Great input. Sounds like your set up is very similar to what I am putting together.


----------



## driftercb (May 15, 2020)

AllenD said:


> I have a 71 Lemans Sport convertible 400/400 auto reassembling after a frame off restoration. Had a bad motor mount so replaced them. Trying to install Doug's D590 ceramic coated headers. Right side clears OK but left side hits frame and cannot get sufficient clearance on the left side even if the brake distribution block is relocated.
> 
> I would appreciate assistance from anyone that has run into this and has the solution.


I had the same problems with Dougs headers.


----------



## michaelfind (Dec 14, 2018)

Jared said:


> Great input. Sounds like your set up is very similar to what I am putting together.


I forgot to mention that I did also order the matching mandrel bent down pipes to keep the flow as good as possible. It sounds good and seems to flow very well. This set up is much stronger than the 400 with 4 tube headers I was running. I admit that it's hardly a fair comparison (balanced stroker 467 versus the very tired 400 that I replaced), but that is my frame of reference for now. I certainly don't think I'm leaving much torque on the table by not going with headers. And I don't tighten up and cringe each time I drive over a speed bump waiting for the horrible crunch on the headers pipes!


----------



## Jared (Apr 19, 2013)

michaelfind said:


> I forgot to mention that I did also order the matching mandrel bent down pipes to keep the flow as good as possible. It sounds good and seems to flow very well. This set up is much stronger than the 400 with 4 tube headers I was running. I admit that it's hardly a fair comparison (balanced stroker 467 versus the very tired 400 that I replaced), but that is my frame of reference for now. I certainly don't think I'm leaving much torque on the table by not going with headers. And I don't tighten up and cringe each time I drive over a speed bump waiting for the horrible crunch on the headers pipes!
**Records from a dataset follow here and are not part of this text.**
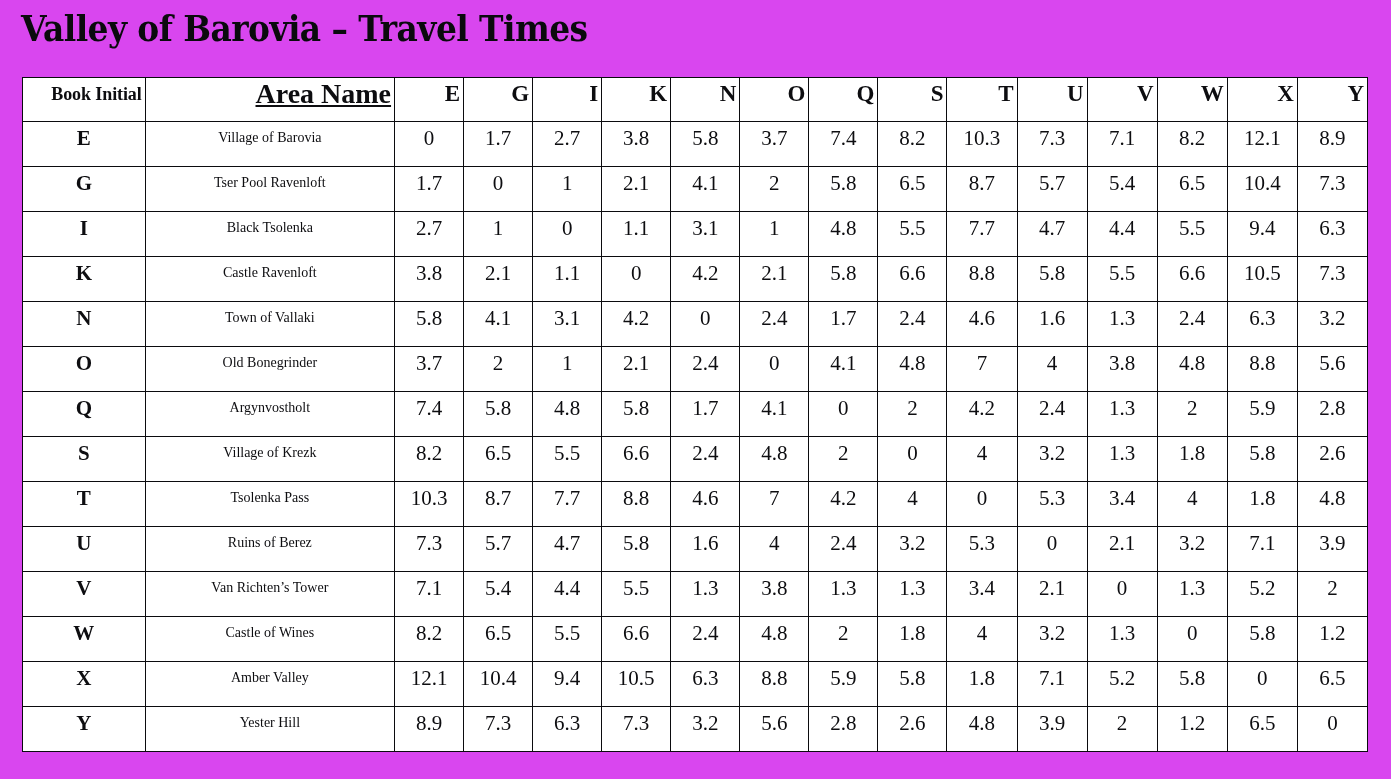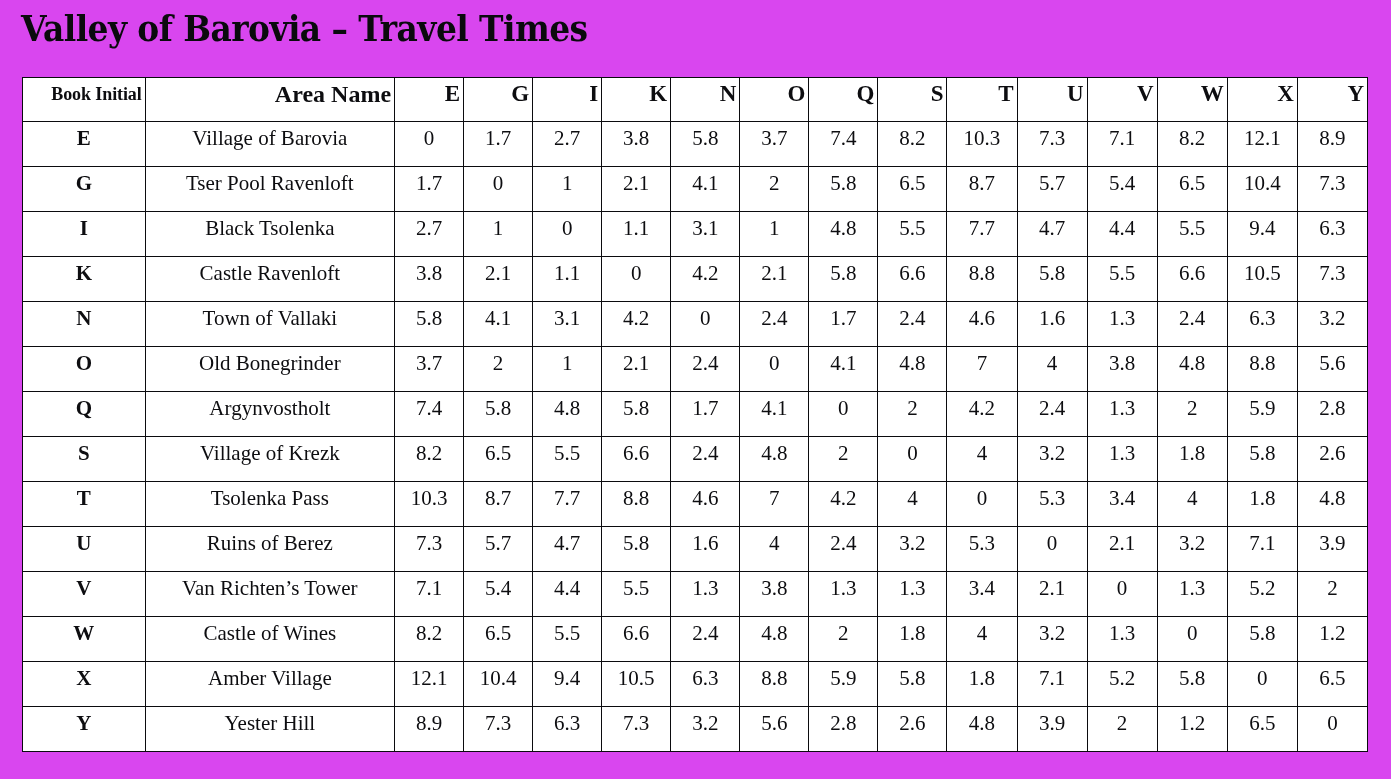--- a/index.html
+++ b/index.html
@@ -89,7 +89,8 @@
     letter-spacing: -0.1px;
   }
   th.h-area .cell {
-    font-size: 24px;
+    font-size: 28px;
+    text-decoration: underline;
   }
   th.h-letter .cell {
     font-size: 23px;

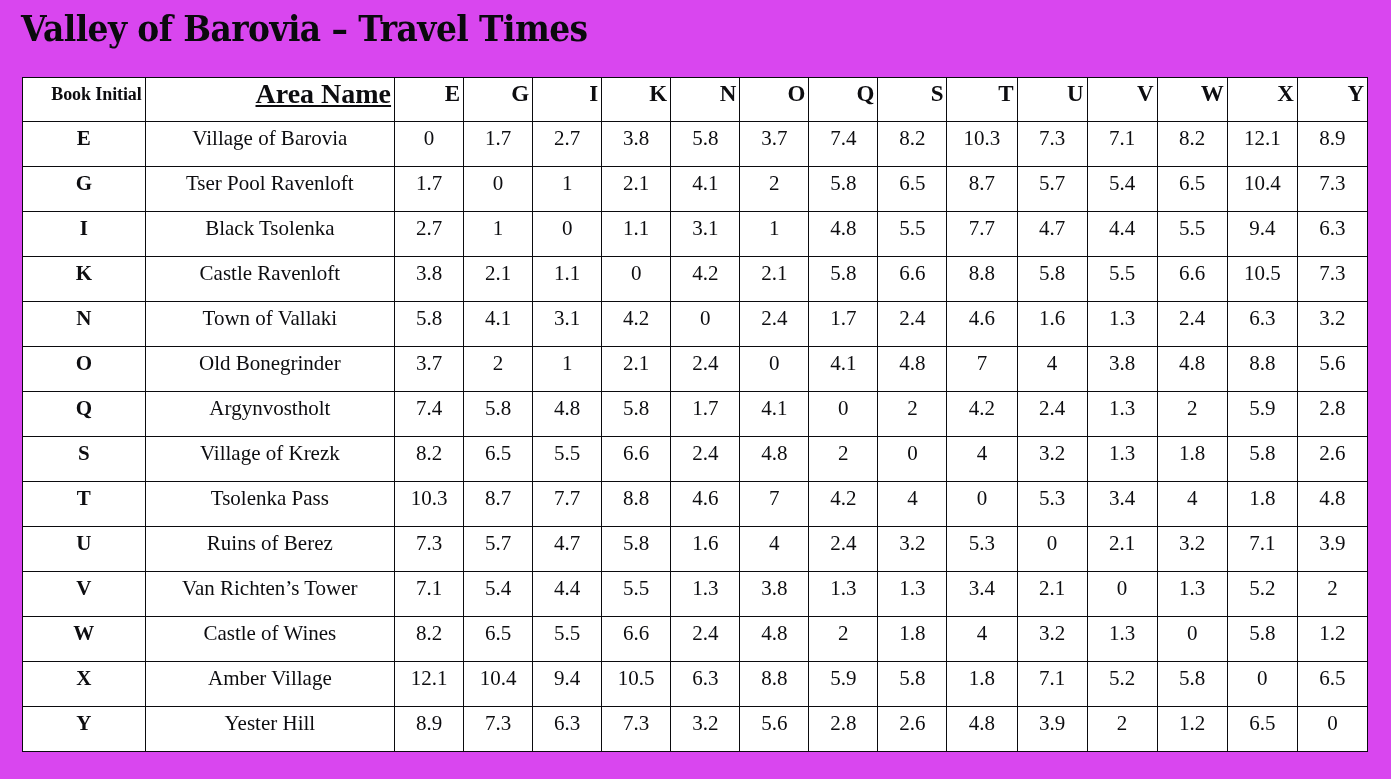--- a/index.html
+++ b/index.html
@@ -102,7 +102,7 @@
     font-size: 21px;
   }
   td.c-area .cell {
-    font-size: 21px;
+    font-size: 14px;
   }
   td.c-val .cell {
     font-size: 21px;

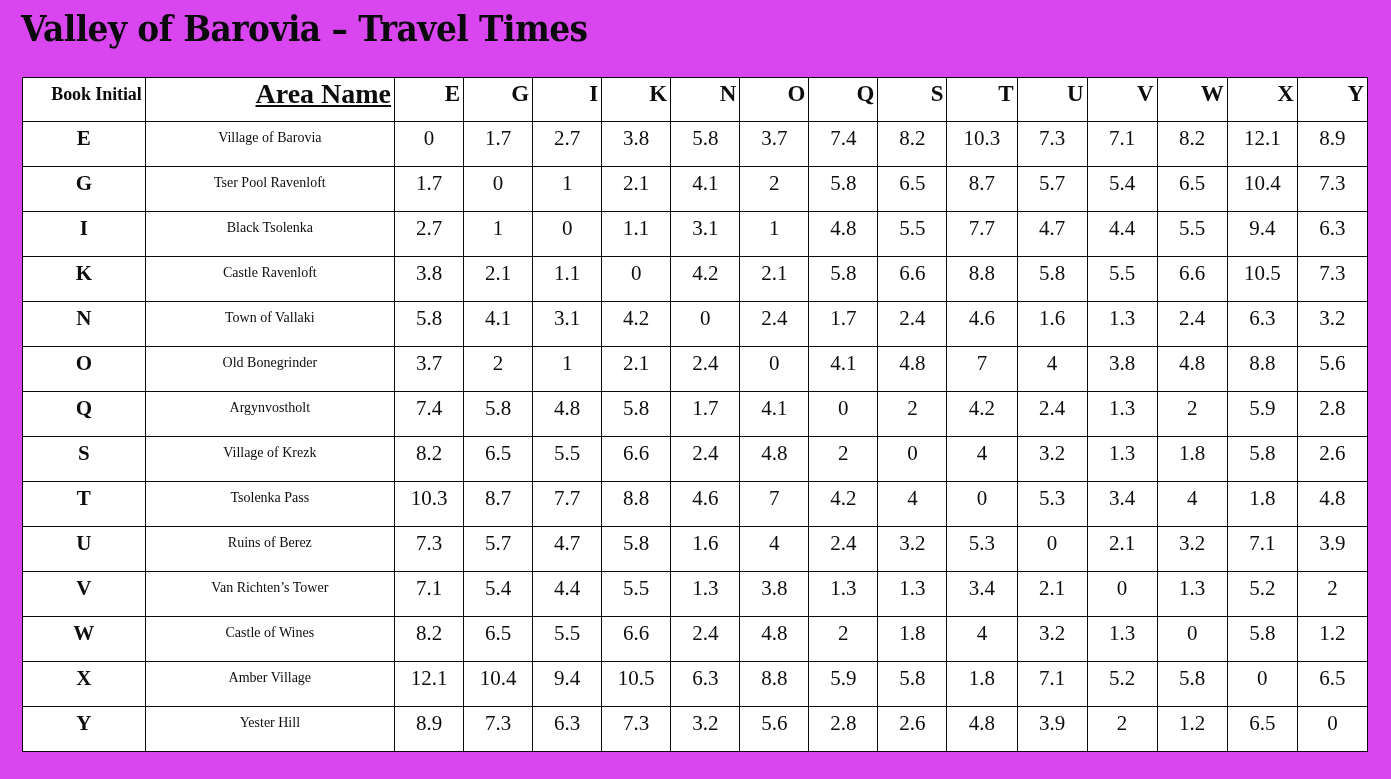--- a/index.html
+++ b/index.html
@@ -799,7 +799,7 @@
               <span class="cell">X</span>
             </td>
             <td class="c-area">
-              <span class="cell">Amber Village</span>
+              <span class="cell">Amber Valley</span>
             </td>
             <td class="c-val">
               <span class="cell">12.1</span>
Same as I was looking to do. I just installed a Pypes 2.5" system with the straight through mufflers a month before my 400 grenaded. It looks like the longer down pipes should match right up with the front of the x pipe at the cross member. Thanks for the insight on this.


----------



## michaelfind (Dec 14, 2018)

Jared said:


> Same as I was looking to do. I just installed a Pypes 2.5" system with the straight through mufflers a month before my 400 grenaded. It looks like the longer down pipes should match right up with the front of the x pipe at the cross member. Thanks for the insight on this.


And it they don't quite reach, you can fill in the gap, as I did, with some nice cut outs for those days you want to go to the track and be very loud.


----------



## AllenD (Aug 3, 2020)

AllenD said:


> I have a 71 Lemans Sport convertible 400/400 auto reassembling after a frame off restoration. Had a bad motor mount so replaced them. Trying to install Doug's D590 ceramic coated headers. Right side clears OK but left side hits frame and cannot get sufficient clearance on the left side even if the brake distribution block is relocated.
> 
> I would appreciate assistance from anyone that has run into this and has the solution.


Quick update on this. I followed the advice and purchased the Ram Air Restorations ceramic coated versions and stainless exhaust. no more clearance issue but have a set of Doug's Headers that I need to sell.


----------



## Jared (Apr 19, 2013)

AllenD said:


> Quick update on this. I followed the advice and purchased the Ram Air Restorations ceramic coated versions and stainless exhaust. no more clearance issue but have a set of Doug's Headers that I need to sell.


Thanks for the update. I haven't ordered mine yet but will be soon. I was waiting until the heads were ready and was told recently that they should be ready within the next few weeks.


----------